What you should give back is a precise copy of the lines below from the one containing "5月9日（周日）上午9:00——11:00 | 主讲人: 言宏 -> 郎豫风" through the one containing "5月29日（周六）下午14:00——16:00 | 主讲人: 言宏 -> 黄俊娴", with no pictures.

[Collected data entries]
>>>>

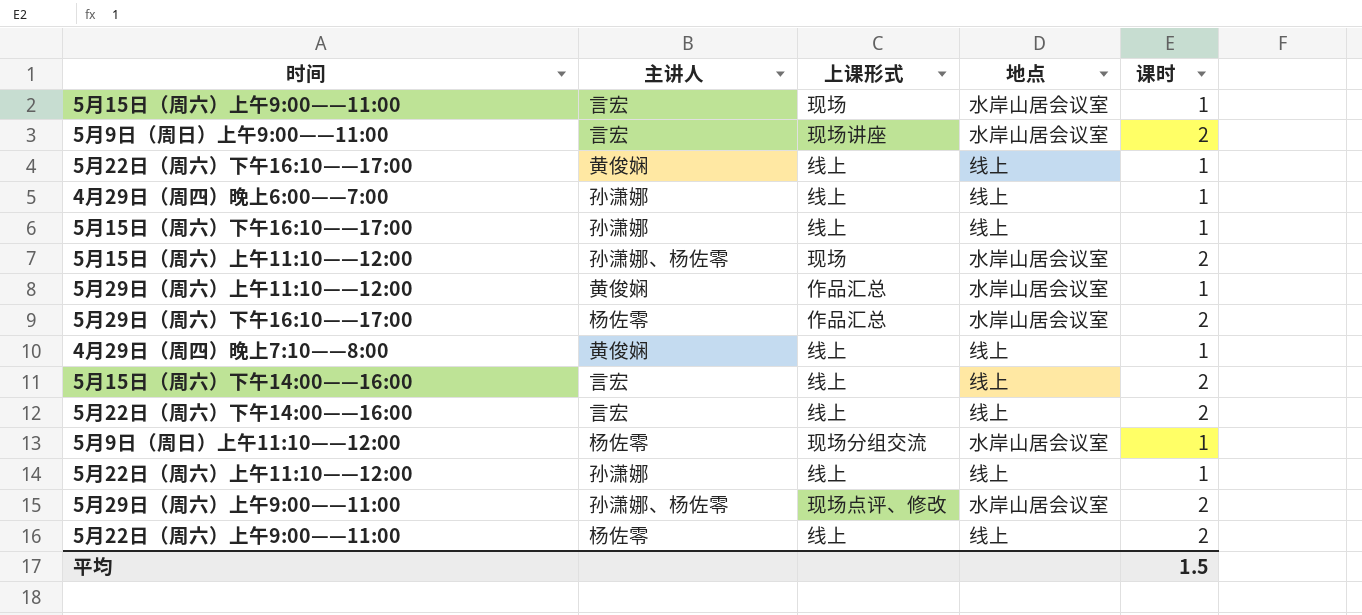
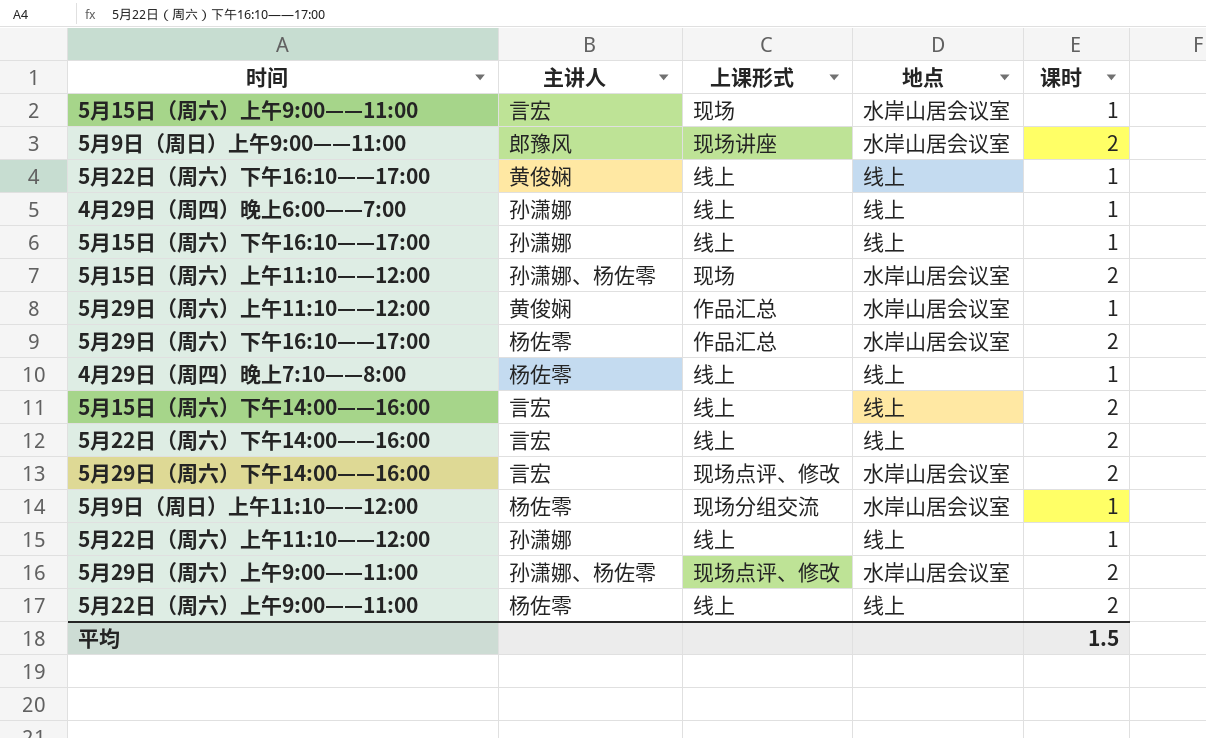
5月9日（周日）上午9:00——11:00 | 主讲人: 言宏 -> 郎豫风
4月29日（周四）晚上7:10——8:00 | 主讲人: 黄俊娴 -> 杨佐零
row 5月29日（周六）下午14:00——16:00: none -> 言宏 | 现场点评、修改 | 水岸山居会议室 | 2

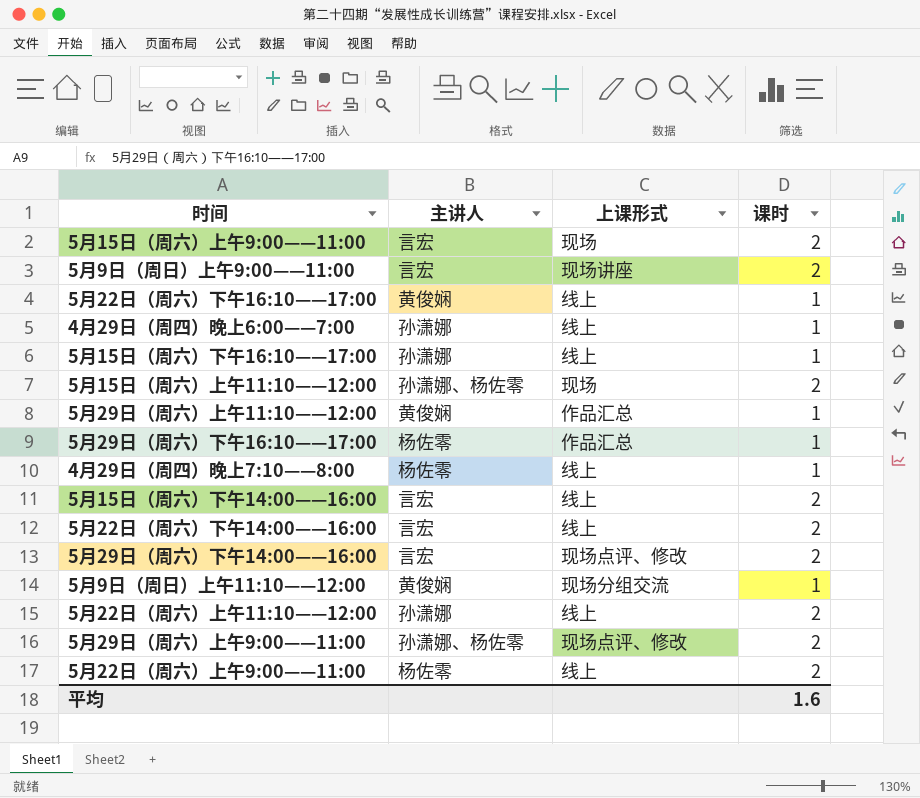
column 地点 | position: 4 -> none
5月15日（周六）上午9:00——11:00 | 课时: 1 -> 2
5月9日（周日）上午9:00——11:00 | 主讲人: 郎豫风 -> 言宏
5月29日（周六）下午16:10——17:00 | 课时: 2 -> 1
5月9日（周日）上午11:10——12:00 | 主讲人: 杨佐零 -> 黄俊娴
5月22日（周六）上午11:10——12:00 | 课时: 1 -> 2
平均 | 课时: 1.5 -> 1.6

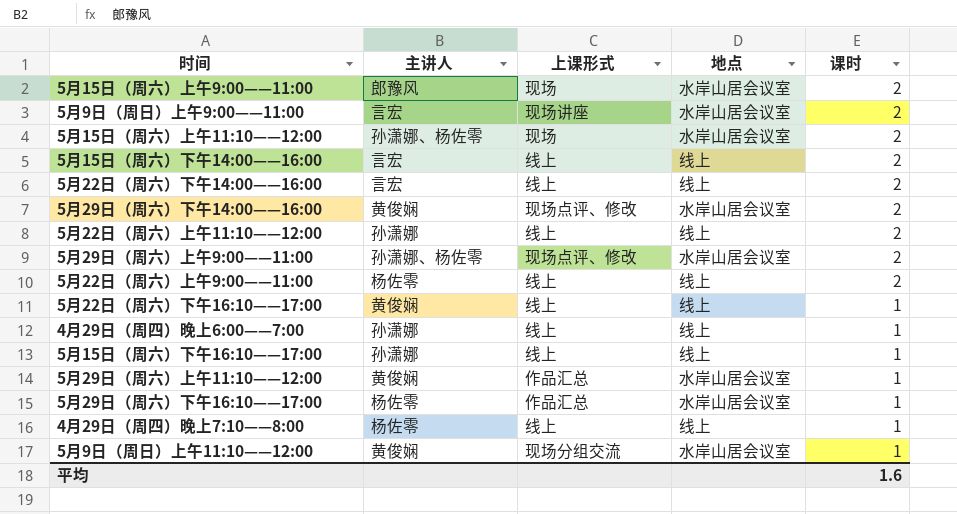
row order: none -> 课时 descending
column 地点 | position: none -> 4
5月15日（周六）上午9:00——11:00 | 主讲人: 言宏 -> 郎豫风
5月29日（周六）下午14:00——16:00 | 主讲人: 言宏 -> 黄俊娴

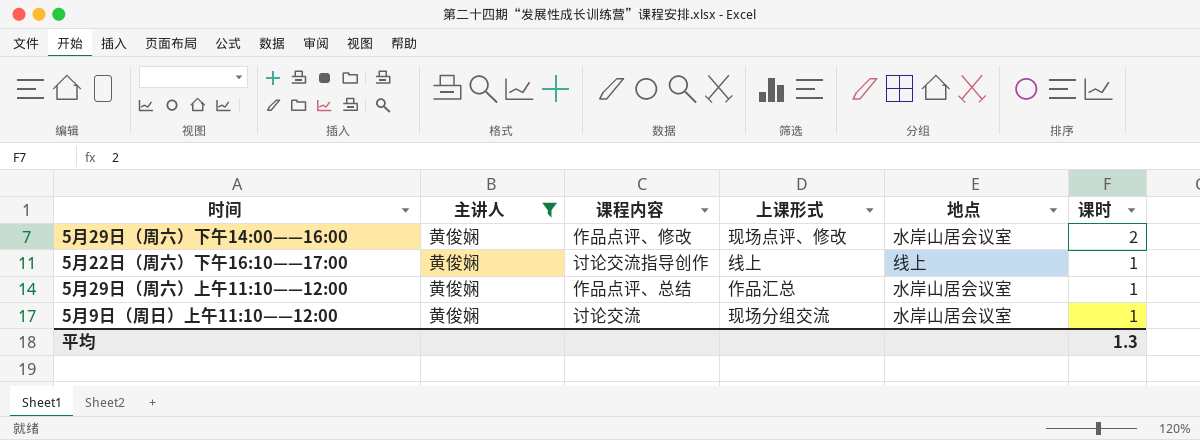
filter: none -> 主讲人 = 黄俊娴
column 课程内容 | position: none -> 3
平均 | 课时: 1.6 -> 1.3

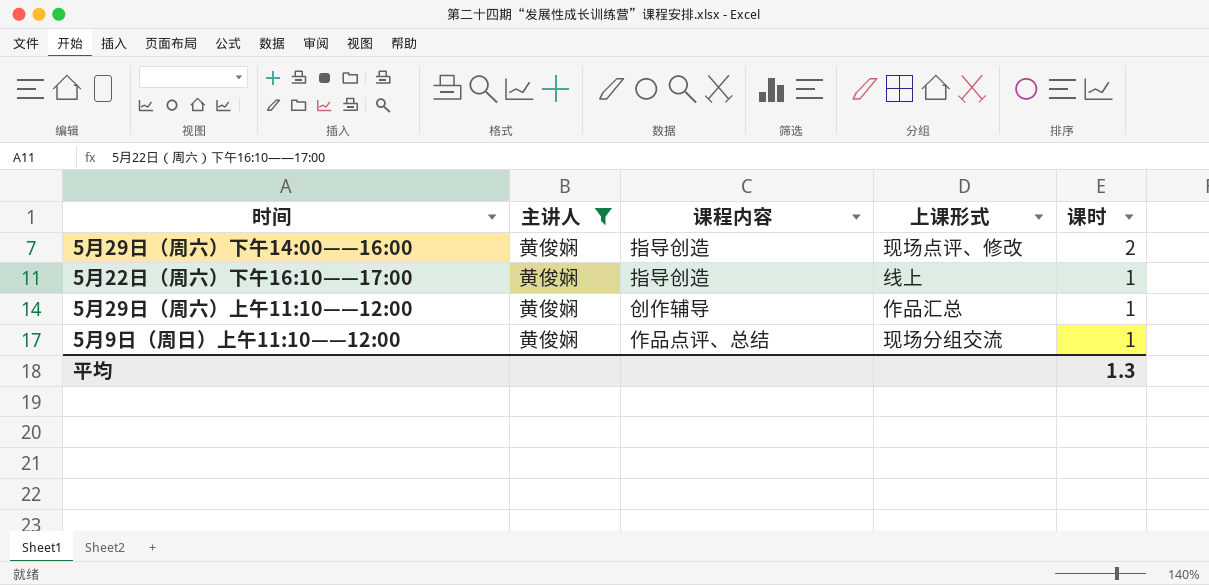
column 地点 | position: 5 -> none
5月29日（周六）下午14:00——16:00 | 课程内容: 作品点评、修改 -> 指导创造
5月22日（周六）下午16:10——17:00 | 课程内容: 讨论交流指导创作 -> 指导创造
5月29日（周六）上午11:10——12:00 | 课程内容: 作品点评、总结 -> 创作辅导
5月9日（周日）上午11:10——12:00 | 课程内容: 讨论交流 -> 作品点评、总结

<<<<
>>>>

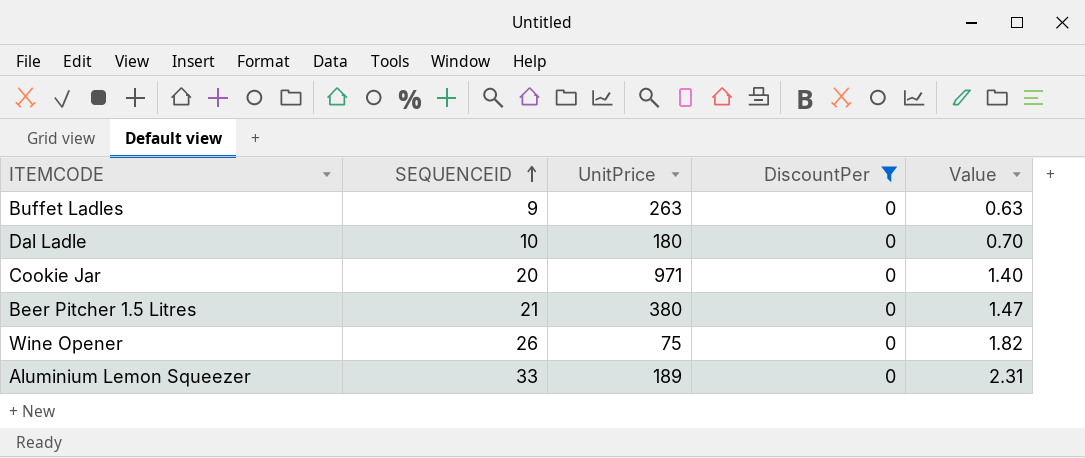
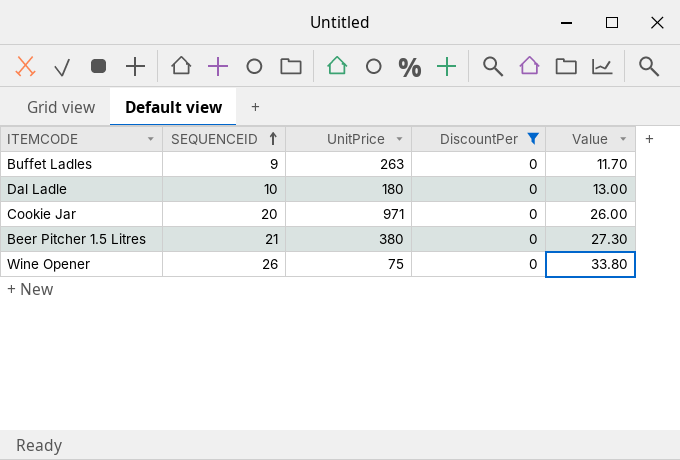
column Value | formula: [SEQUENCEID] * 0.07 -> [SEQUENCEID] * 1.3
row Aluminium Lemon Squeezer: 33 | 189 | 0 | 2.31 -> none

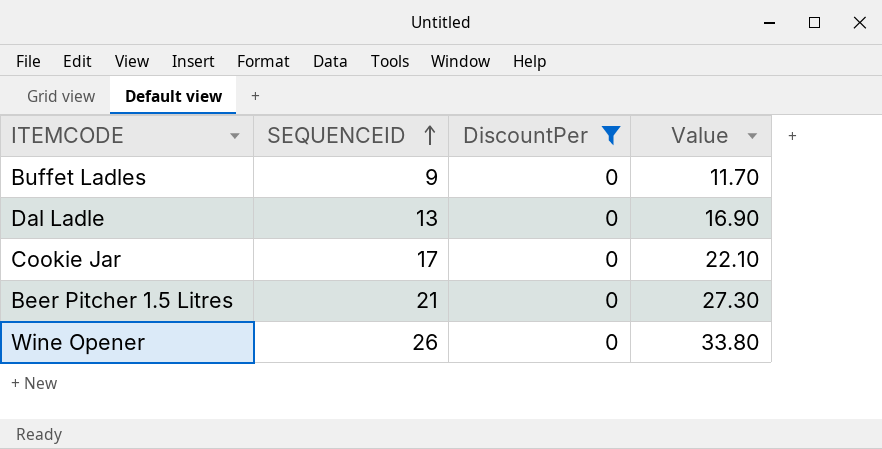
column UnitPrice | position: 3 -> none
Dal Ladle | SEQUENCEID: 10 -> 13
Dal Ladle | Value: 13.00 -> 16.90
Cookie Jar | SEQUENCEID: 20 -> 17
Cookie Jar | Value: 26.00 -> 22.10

<<<<

** Answer below **
5月9日（周日）上午9:00——11:00 | 主讲人: 言宏 -> 郎豫风
4月29日（周四）晚上7:10——8:00 | 主讲人: 黄俊娴 -> 杨佐零
row 5月29日（周六）下午14:00——16:00: none -> 言宏 | 现场点评、修改 | 水岸山居会议室 | 2

column 地点 | position: 4 -> none
5月15日（周六）上午9:00——11:00 | 课时: 1 -> 2
5月9日（周日）上午9:00——11:00 | 主讲人: 郎豫风 -> 言宏
5月29日（周六）下午16:10——17:00 | 课时: 2 -> 1
5月9日（周日）上午11:10——12:00 | 主讲人: 杨佐零 -> 黄俊娴
5月22日（周六）上午11:10——12:00 | 课时: 1 -> 2
平均 | 课时: 1.5 -> 1.6

row order: none -> 课时 descending
column 地点 | position: none -> 4
5月15日（周六）上午9:00——11:00 | 主讲人: 言宏 -> 郎豫风
5月29日（周六）下午14:00——16:00 | 主讲人: 言宏 -> 黄俊娴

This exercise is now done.